Exercise requirements>
The listing that follows should be copied in full and exactly, with no pictures.

Records supplied>

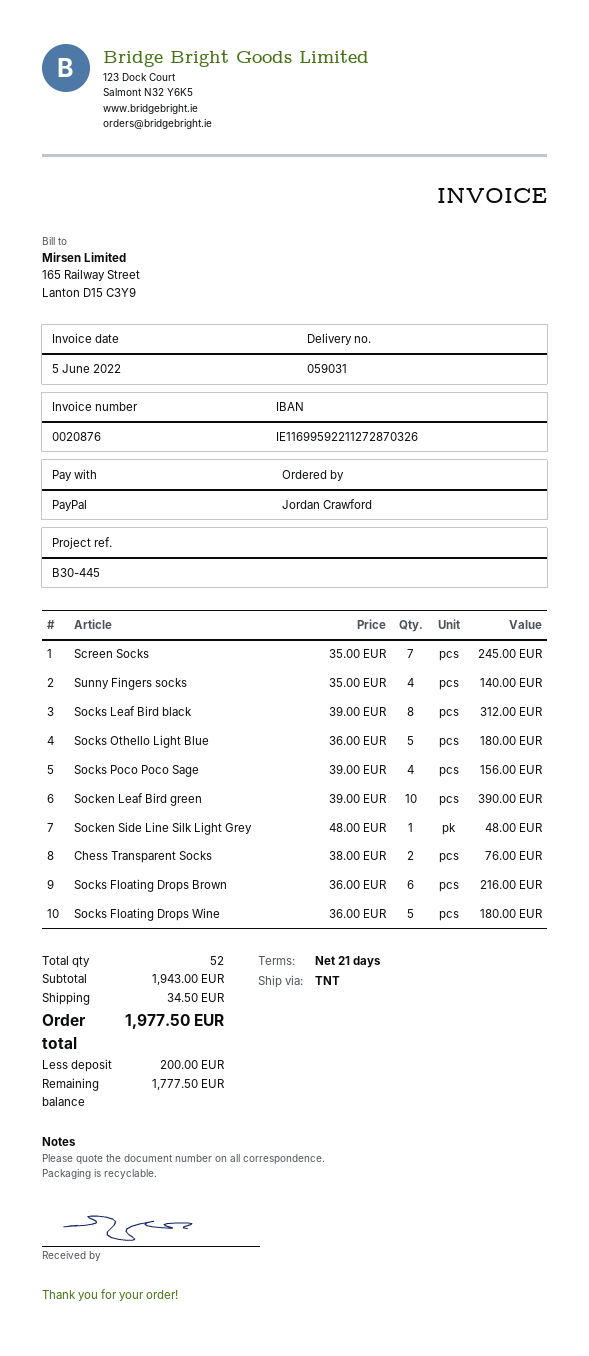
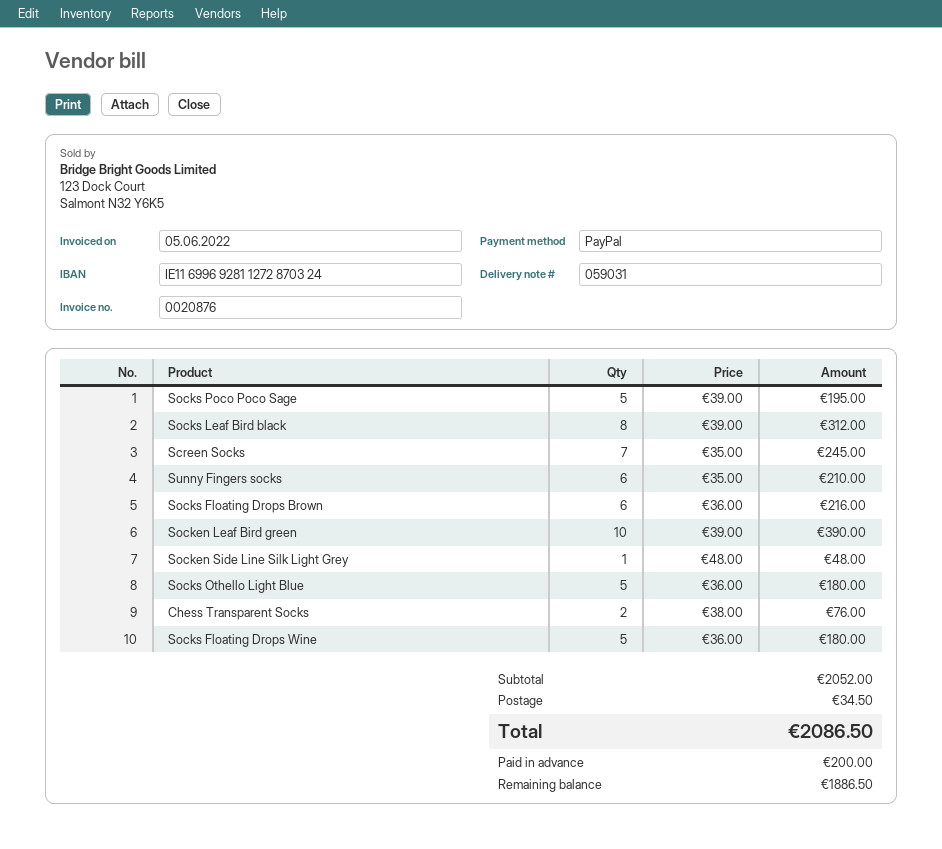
bank account: IE11699592211272870326 -> IE11699692811272870324
Sunny Fingers socks: 4 x 35.00 = 140.00 -> 6 x 35.00 = 210.00
Socks Poco Poco Sage: 4 x 39.00 = 156.00 -> 5 x 39.00 = 195.00
subtotal: 1943.00 -> 2052.00
total: 1977.50 -> 2086.50
balance: 1777.50 -> 1886.50

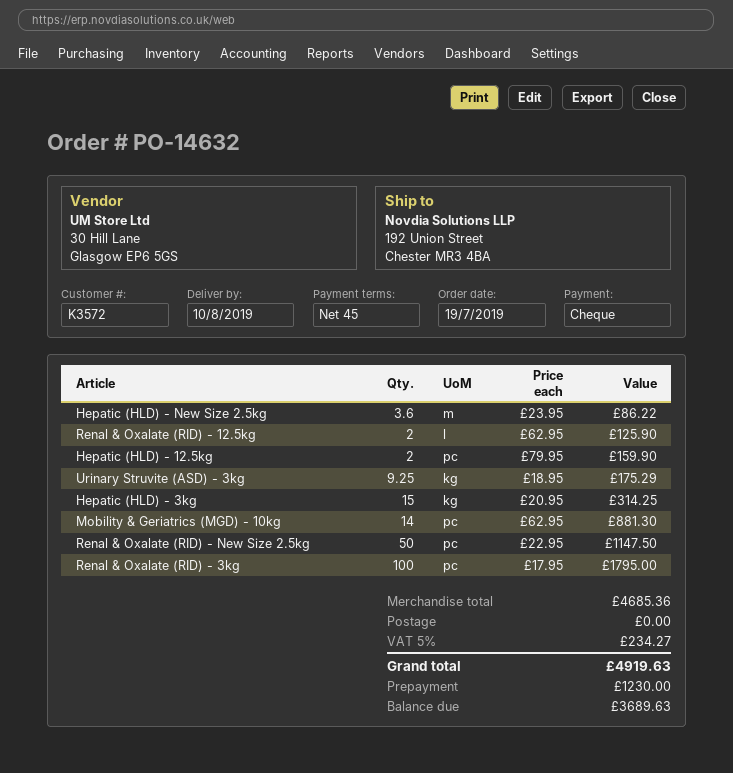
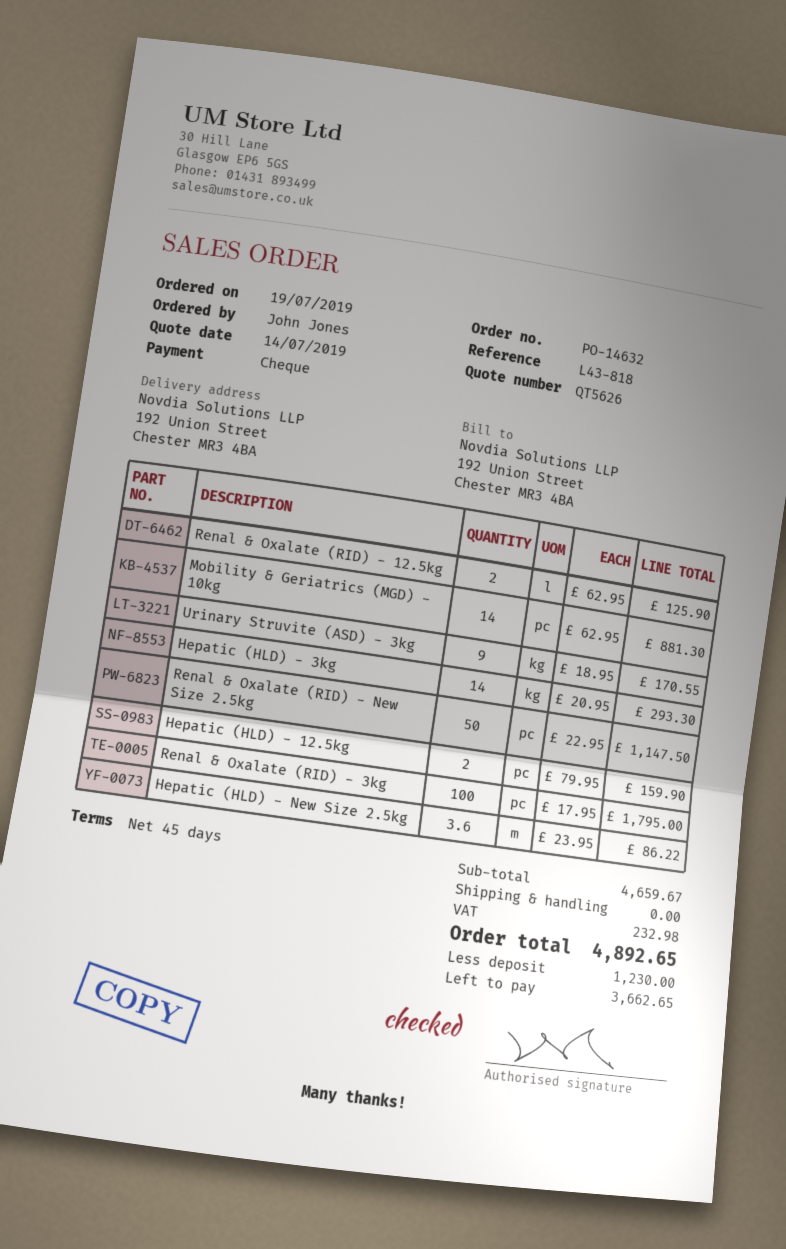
Urinary Struvite (ASD) - 3kg: 9.25 x 18.95 = 175.29 -> 9 x 18.95 = 170.55
Hepatic (HLD) - 3kg: 15 x 20.95 = 314.25 -> 14 x 20.95 = 293.30
subtotal: 4685.36 -> 4659.67
tax: 234.27 -> 232.98
total: 4919.63 -> 4892.65
balance: 3689.63 -> 3662.65

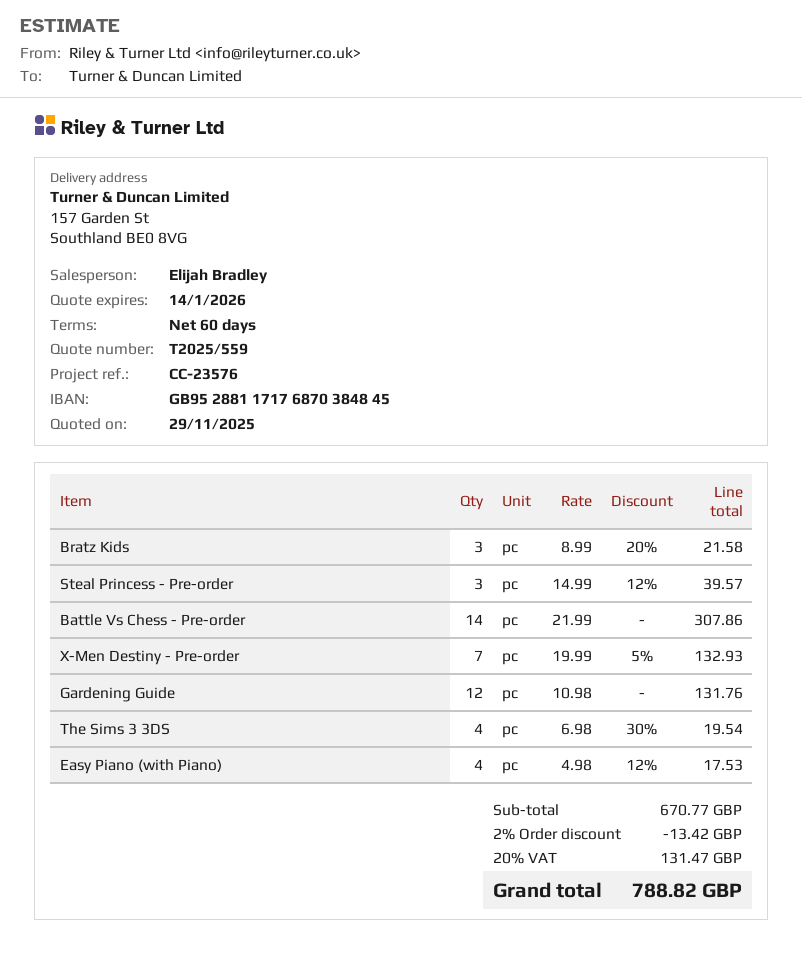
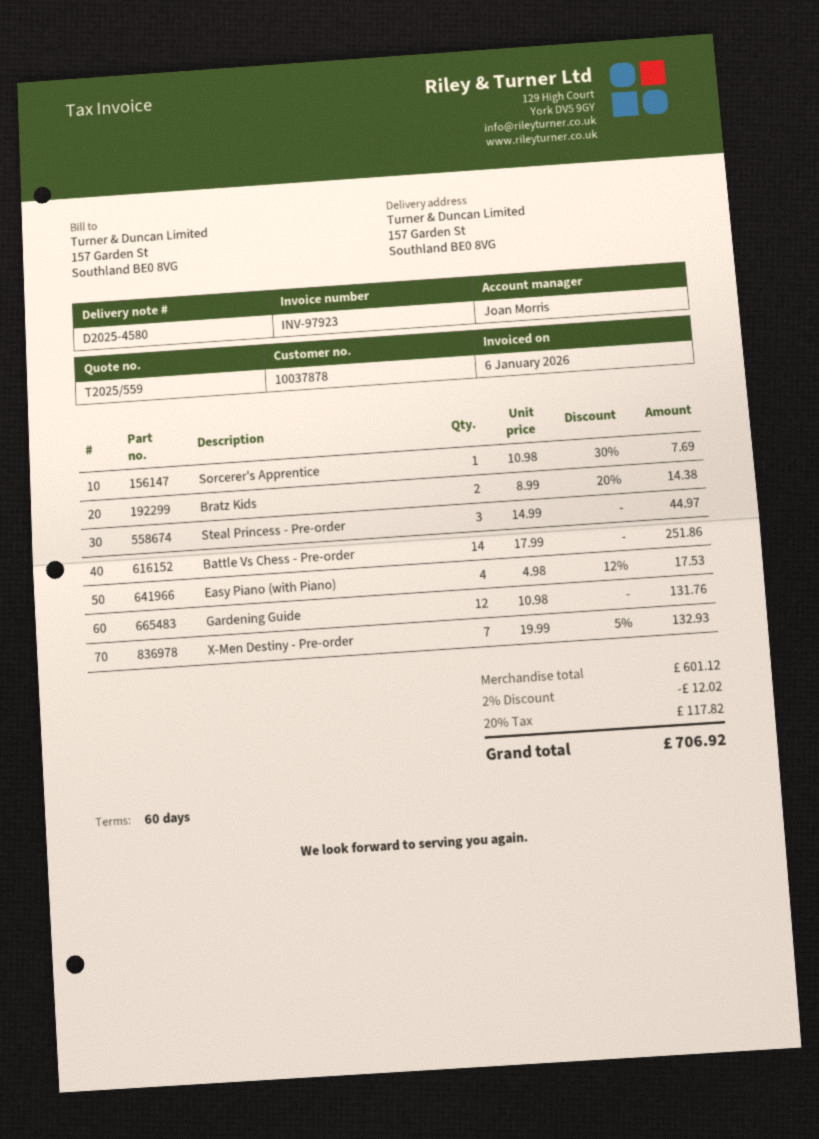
sales rep: Elijah Bradley -> Joan Morris
Bratz Kids: 3 x 8.99 - 20% = 21.58 -> 2 x 8.99 - 20% = 14.38
Steal Princess - Pre-order: 3 x 14.99 - 12% = 39.57 -> 3 x 14.99 = 44.97
Battle Vs Chess - Pre-order: 14 x 21.99 = 307.86 -> 14 x 17.99 = 251.86
The Sims 3 3DS: 4 x 6.98 - 30% = 19.54 -> none
Sorcerer's Apprentice: none -> 1 x 10.98 - 30% = 7.69
subtotal: 670.77 -> 601.12
discount: 2% = 13.42 -> 2% = 12.02
tax: 20% = 131.47 -> 20% = 117.82
total: 788.82 -> 706.92

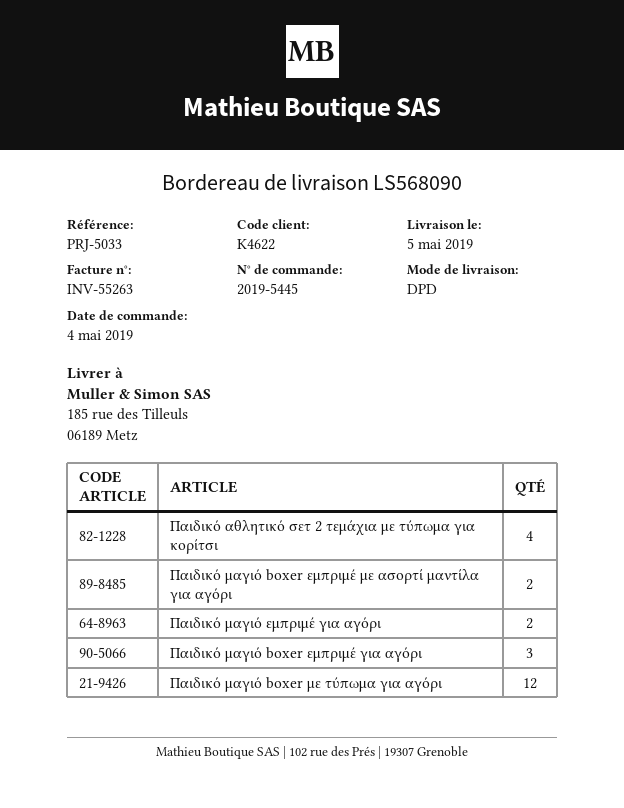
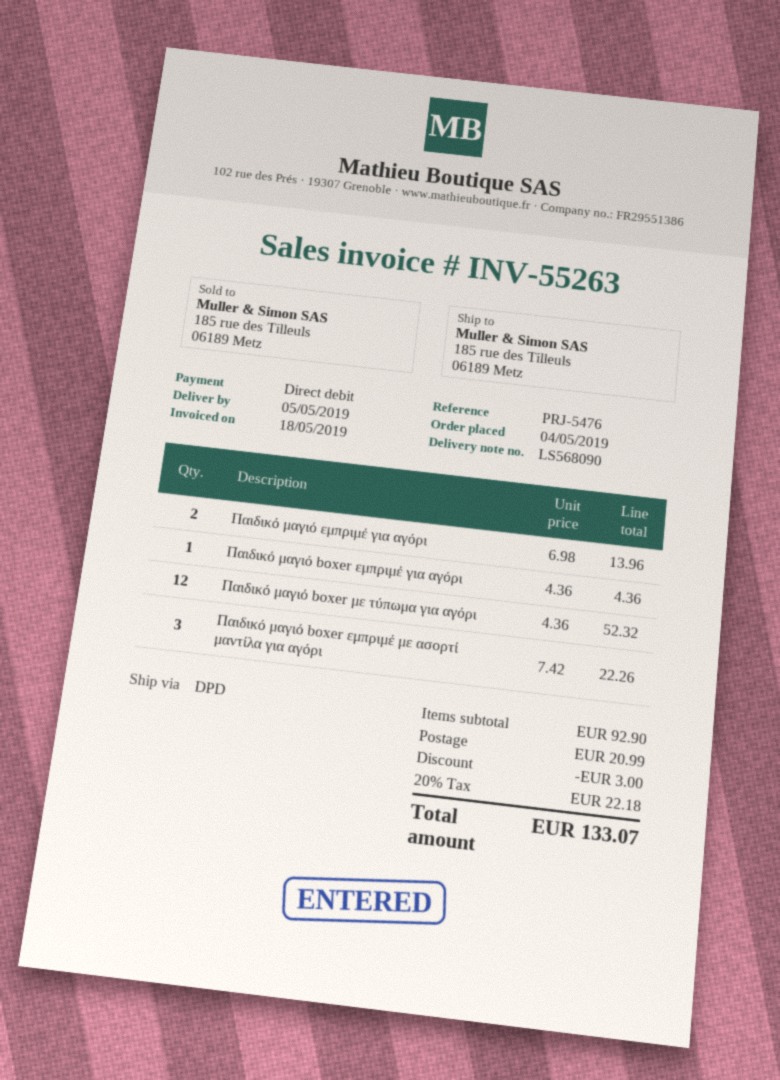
reference: PRJ-5033 -> PRJ-5476
Παιδικό αθλητικό σετ 2 τεμάχια με τύπωμα για κορίτσι: 4 -> none
Παιδικό μαγιό boxer εμπριμέ με ασορτί μαντίλα για αγόρι: 2 -> 3
Παιδικό μαγιό boxer εμπριμέ για αγόρι: 3 -> 1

Solved problem>
bank account: IE11699592211272870326 -> IE11699692811272870324
Sunny Fingers socks: 4 x 35.00 = 140.00 -> 6 x 35.00 = 210.00
Socks Poco Poco Sage: 4 x 39.00 = 156.00 -> 5 x 39.00 = 195.00
subtotal: 1943.00 -> 2052.00
total: 1977.50 -> 2086.50
balance: 1777.50 -> 1886.50

Urinary Struvite (ASD) - 3kg: 9.25 x 18.95 = 175.29 -> 9 x 18.95 = 170.55
Hepatic (HLD) - 3kg: 15 x 20.95 = 314.25 -> 14 x 20.95 = 293.30
subtotal: 4685.36 -> 4659.67
tax: 234.27 -> 232.98
total: 4919.63 -> 4892.65
balance: 3689.63 -> 3662.65

sales rep: Elijah Bradley -> Joan Morris
Bratz Kids: 3 x 8.99 - 20% = 21.58 -> 2 x 8.99 - 20% = 14.38
Steal Princess - Pre-order: 3 x 14.99 - 12% = 39.57 -> 3 x 14.99 = 44.97
Battle Vs Chess - Pre-order: 14 x 21.99 = 307.86 -> 14 x 17.99 = 251.86
The Sims 3 3DS: 4 x 6.98 - 30% = 19.54 -> none
Sorcerer's Apprentice: none -> 1 x 10.98 - 30% = 7.69
subtotal: 670.77 -> 601.12
discount: 2% = 13.42 -> 2% = 12.02
tax: 20% = 131.47 -> 20% = 117.82
total: 788.82 -> 706.92

reference: PRJ-5033 -> PRJ-5476
Παιδικό αθλητικό σετ 2 τεμάχια με τύπωμα για κορίτσι: 4 -> none
Παιδικό μαγιό boxer εμπριμέ με ασορτί μαντίλα για αγόρι: 2 -> 3
Παιδικό μαγιό boxer εμπριμέ για αγόρι: 3 -> 1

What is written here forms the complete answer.